▶ **Aim of the task**
Note each line of the entries that includes "size". Then copy those lines.

▶ **Excerpted records**

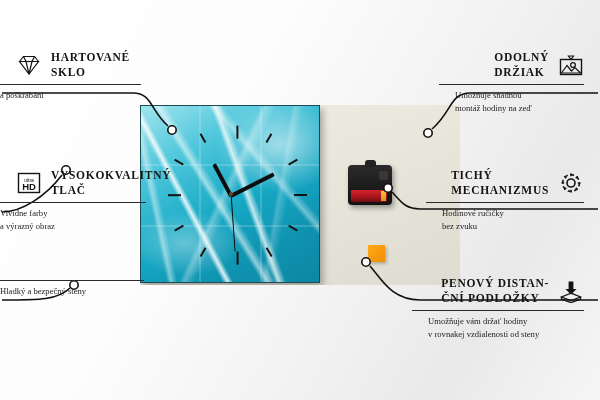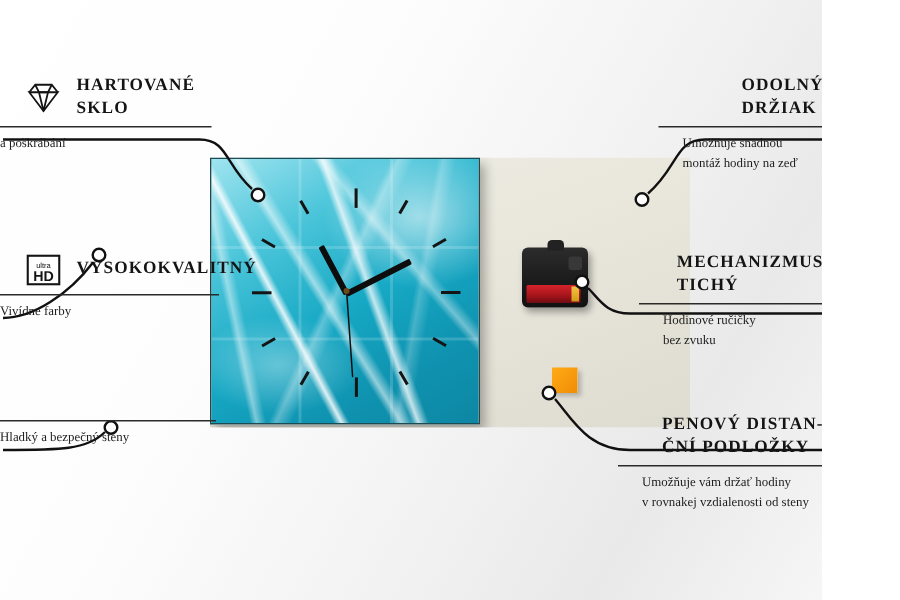--- a/index.html
+++ b/index.html
@@ -1,21 +1,21 @@
 <!DOCTYPE html>
 <html><head>
 <meta charset="utf-8">
 <style>
   html,body{margin:0;padding:0;}
   body{
     width:600px;height:400px;overflow:hidden;
     font-family:"Liberation Serif", serif;
     background:#ffffff;
   }
-  #stage{position:relative;width:548px;height:400px;overflow:hidden;
+  #stage{position:relative;width:600px;height:400px;overflow:hidden;
     background:linear-gradient(120deg,#ffffff 0%,#fdfdfd 35%,#f2f2f2 62%,#e9e9e9 80%,#f6f6f6 100%);
   }
   
   .photo{position:absolute;left:140px;top:105px;width:320px;height:180px;overflow:hidden;}
   .photo-bg{position:absolute;inset:0;background:#e9e7dd;
     background:linear-gradient(160deg,#efeee5 0%,#e9e7dc 45%,#dedcd1 100%);}
   .clock{position:absolute;left:0px;top:0px;width:180px;height:178px;
     border:1px solid #1b4c55;box-sizing:border-box;overflow:hidden;
     box-shadow:3px 4px 7px rgba(0,0,0,.30);}
   .clock-art{position:absolute;inset:0;
@@ -154,25 +154,27 @@
 
   <div class="feat left" style="left:16px;top:168px;width:130px">
     <div class="hd">
       <svg class="icon" viewBox="0 0 26 24">
         <rect x="2.5" y="2.5" width="21" height="19" fill="none" stroke="#141414" stroke-width="1.4"></rect>
         <text x="13" y="10.5" font-family="Liberation Sans, sans-serif" font-size="5" text-anchor="middle" fill="#141414">ultra</text>
         <text x="13" y="19" font-family="Liberation Sans, sans-serif" font-size="9.5" font-weight="bold" text-anchor="middle" fill="#141414">HD</text>
       </svg>
       <div class="titles">
         <div>VYSOKOKVALITNÝ</div>
+        <div>TLAČ</div>
       </div>
     </div>
     <div class="rule" style="margin-left:-16px;width:146px"></div>
     <div class="sub" style="margin-left:-16px">
       <div>Vivídne farby</div>
+      <div>a výrazný obraz</div>
     </div>
   </div>
 
   <div class="feat left" style="left:16px;top:276px;width:128px">
     <div class="rule" style="margin-left:-16px;width:144px"></div>
     <div class="sub" style="margin-left:-16px">
       <div>Hladký a bezpečný steny</div>
       <div></div>
     </div>
   </div>
@@ -193,22 +195,22 @@
     <div class="rule" style="width:145px;margin-left:-16px"></div>
     <div class="sub">
       <div>Umožňuje snadnou</div>
       <div>montáž hodiny na zeď</div>
     </div>
   </div>
 
   <div class="feat right" style="left:442px;top:168px;width:142px">
     <div class="hd">
       <div class="titles">
+        <div>TICHÝ</div>
         <div>MECHANIZMUS</div>
-        <div>TICHÝ</div>
       </div>
       <svg class="icon" viewBox="0 0 26 24">
         <g fill="none" stroke="#141414" stroke-width="1.6">
           <circle cx="13" cy="12" r="4"></circle>
           <path d="M13,2.6 v2.6 M13,18.8 v2.6 M3.6,12 h2.6 M19.8,12 h2.6
                    M6.3,5.3 l1.9,1.9 M17.8,16.8 l1.9,1.9 M19.7,5.3 l-1.9,1.9 M8.2,16.8 l-1.9,1.9"></path>
           <circle cx="13" cy="12" r="8.4" stroke-dasharray="3.4 3.1"></circle>
         </g>
       </svg>
     </div>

▶ **Solution**
         <text x="13" y="10.5" font-family="Liberation Sans, sans-serif" font-size="5" text-anchor="middle" fill="#141414">ultra</text>
         <text x="13" y="19" font-family="Liberation Sans, sans-serif" font-size="9.5" font-weight="bold" text-anchor="middle" fill="#141414">HD</text>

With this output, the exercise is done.